The line containing "- Fine-tuning" marks where copying starts, so set down that line and each one after it exactly, through the end of the records.

▸ **Available data**
★ ★ ★ ★ ★

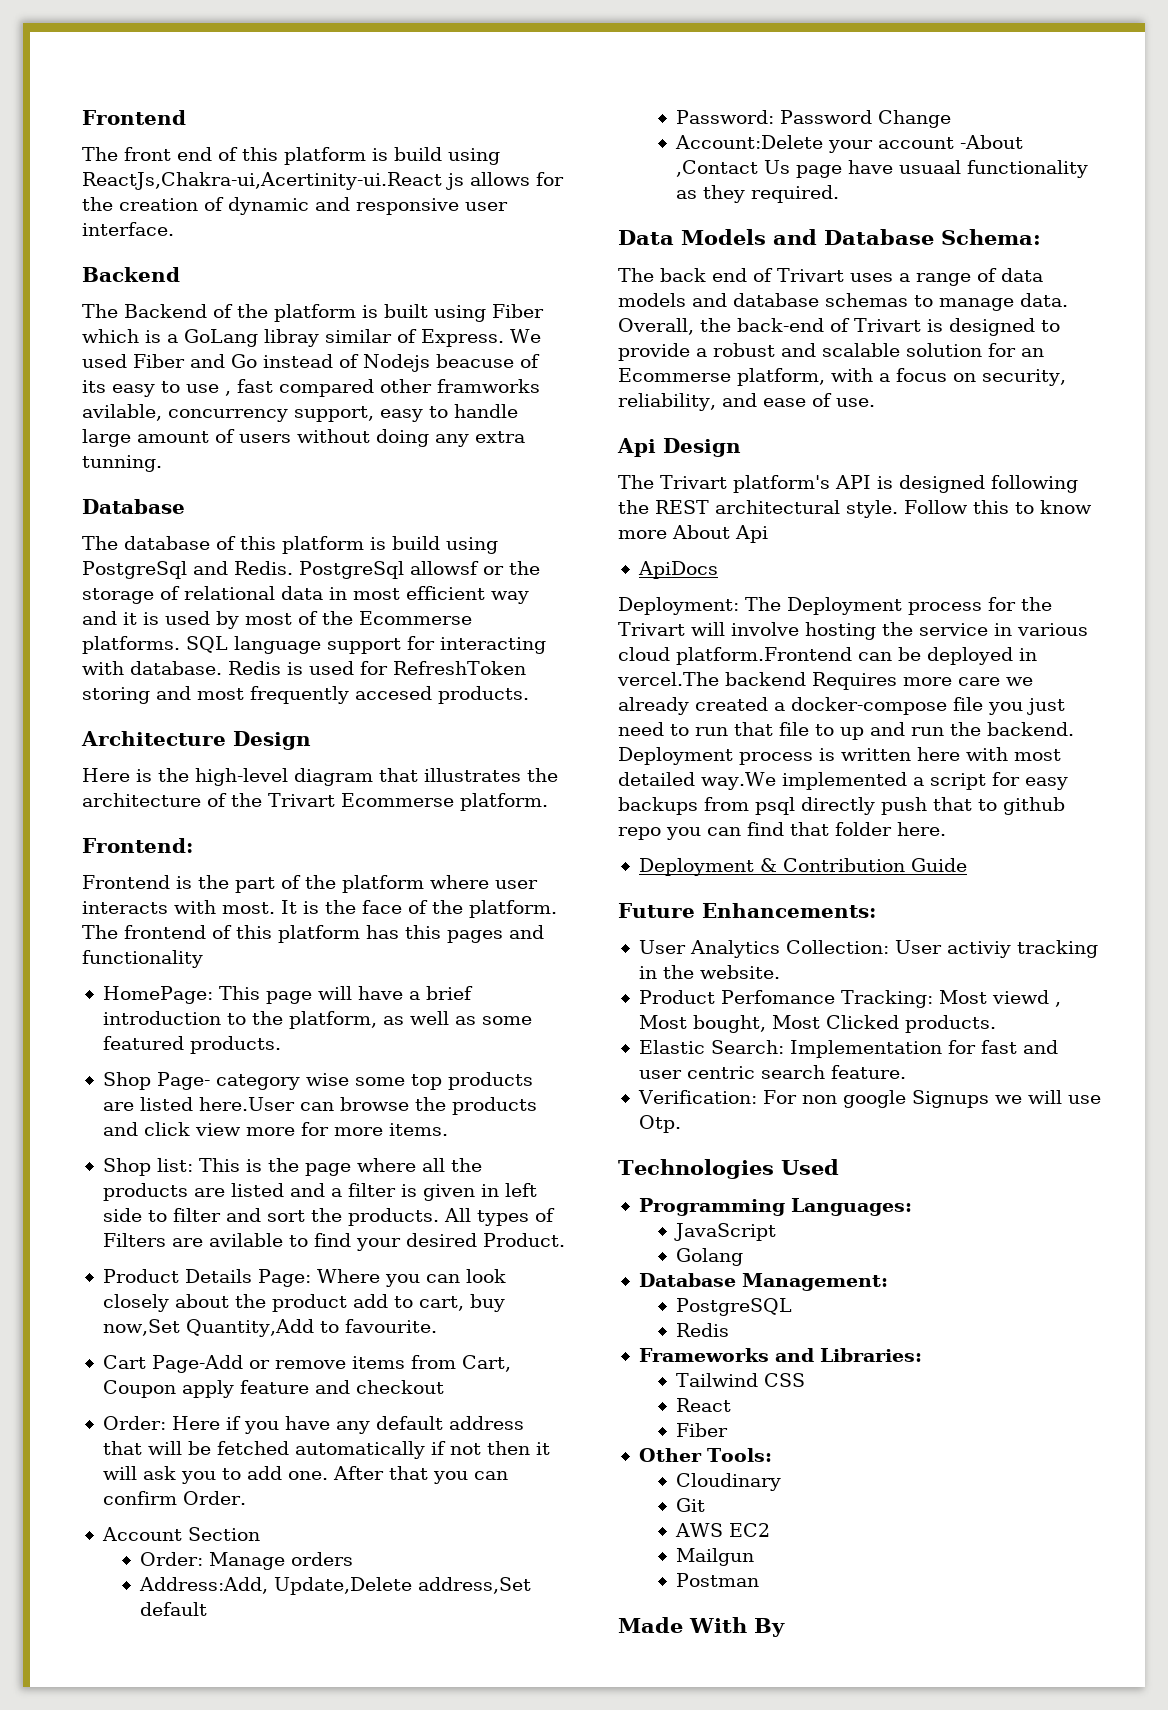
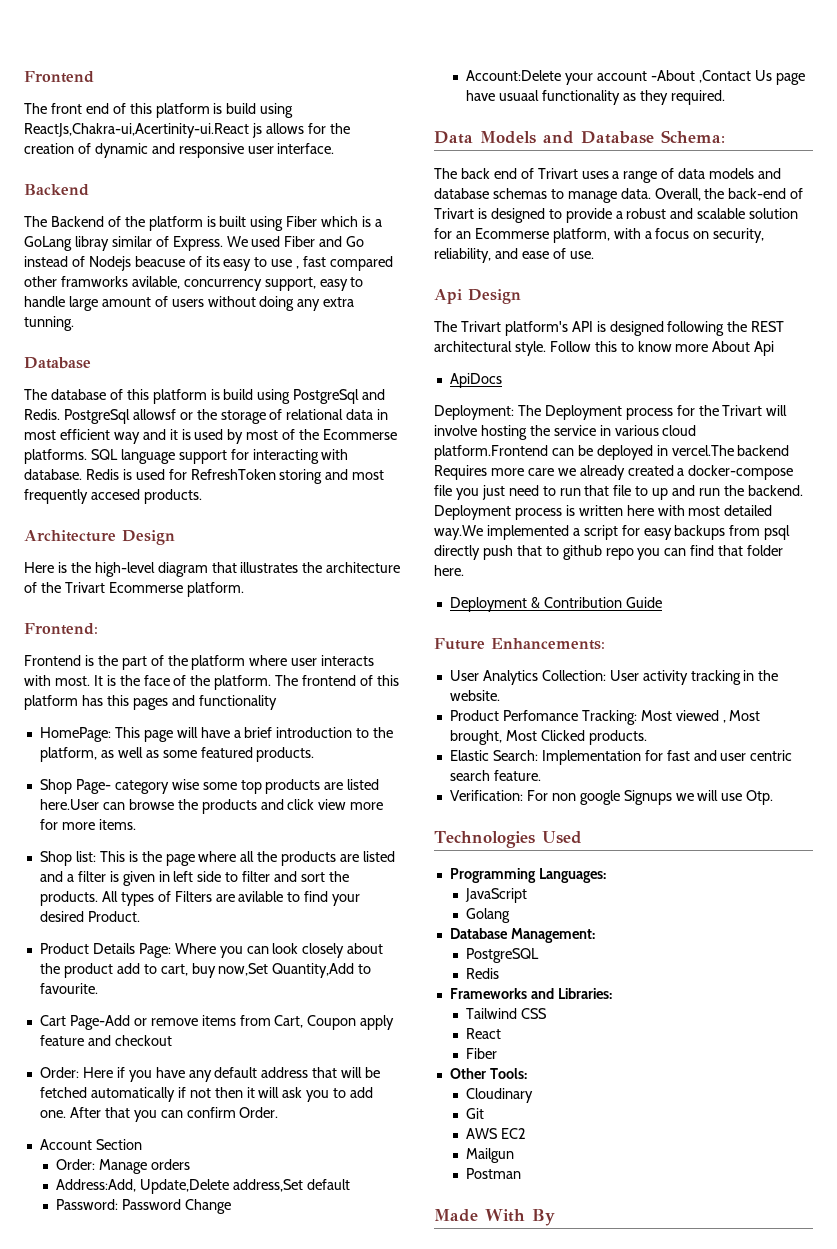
- User Analytics Collection: User activiy tracking in the website.
+ User Analytics Collection: User activity tracking in the website.
- Product Perfomance Tracking: Most viewd , Most bought, Most Clicked products.
+ Product Perfomance Tracking: Most viewed , Most brought, Most Clicked products.

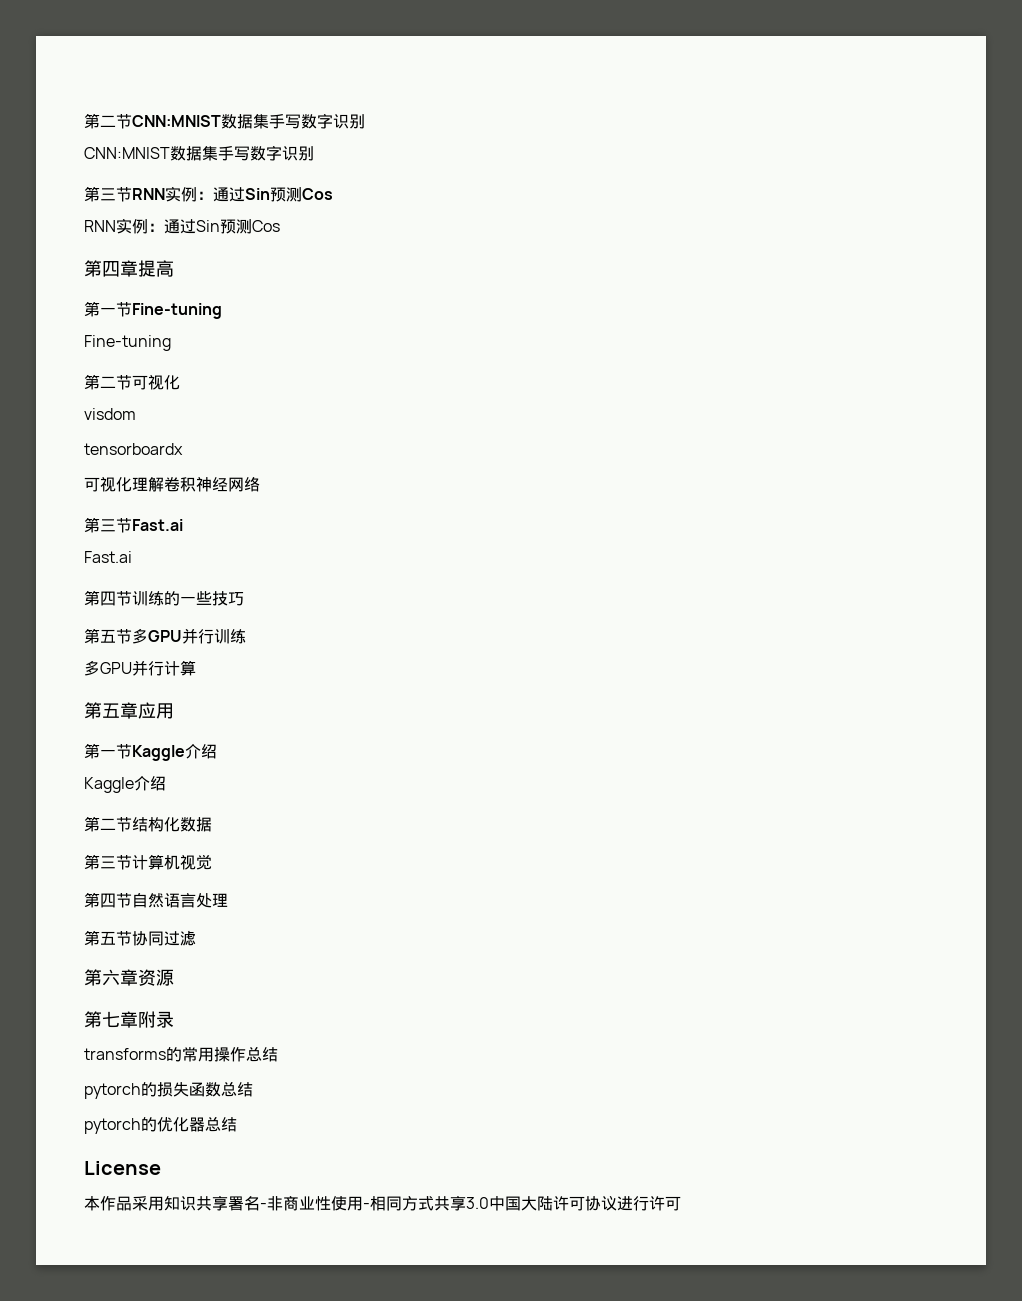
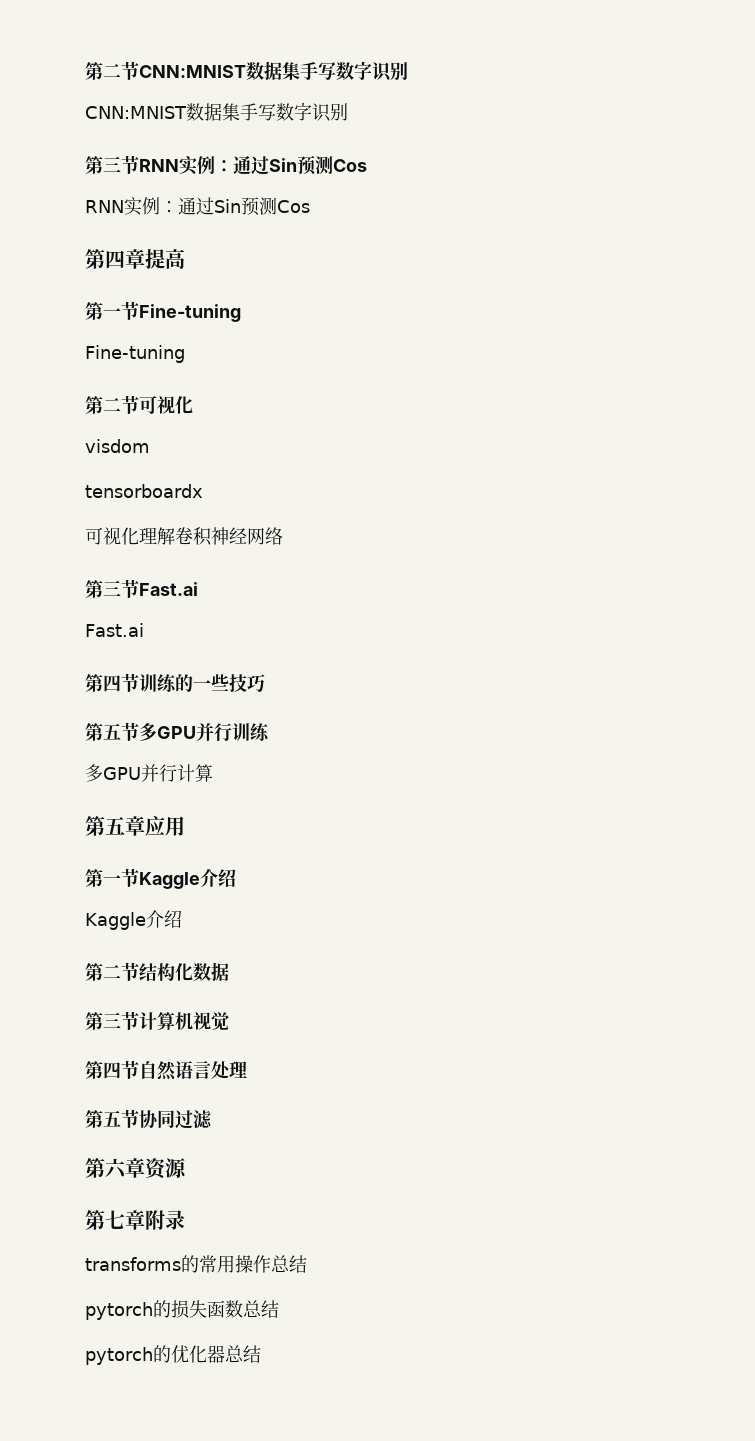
- License
- 本作品采用知识共享署名-非商业性使用-相同方式共享3.0中国大陆许可协议进行许可

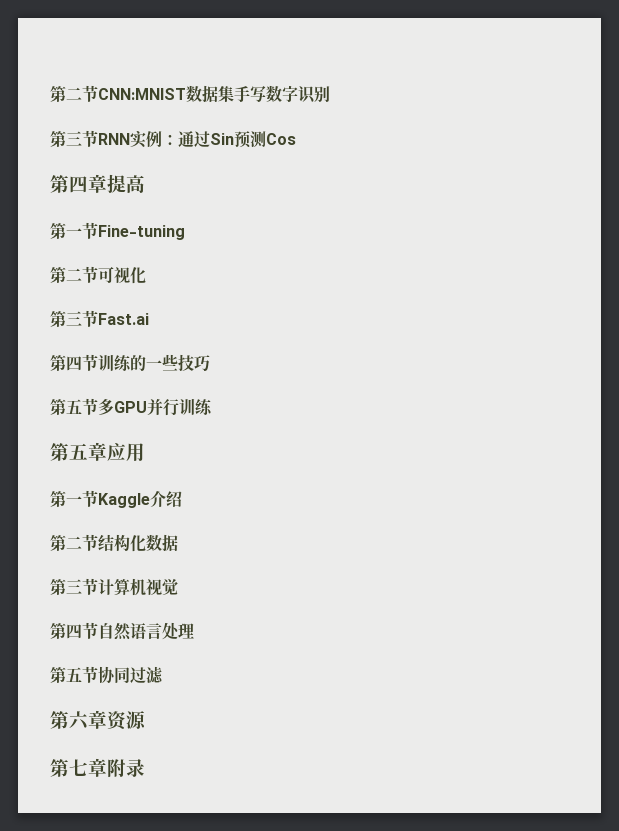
  第二节CNN:MNIST数据集手写数字识别
- CNN:MNIST数据集手写数字识别
  第三节RNN实例：通过Sin预测Cos
- RNN实例：通过Sin预测Cos
  第一节Fine-tuning
- Fine-tuning
- visdom
- tensorboardx
- 可视化理解卷积神经网络
  第三节Fast.ai
- Fast.ai
- 多GPU并行计算
  第一节Kaggle介绍
- Kaggle介绍
- transforms的常用操作总结
- pytorch的损失函数总结
- pytorch的优化器总结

★ ★ ★ ★ ★

▸ **Answer section**
- Fine-tuning
- visdom
- tensorboardx
- 可视化理解卷积神经网络
  第三节Fast.ai
- Fast.ai
- 多GPU并行计算
  第一节Kaggle介绍
- Kaggle介绍
- transforms的常用操作总结
- pytorch的损失函数总结
- pytorch的优化器总结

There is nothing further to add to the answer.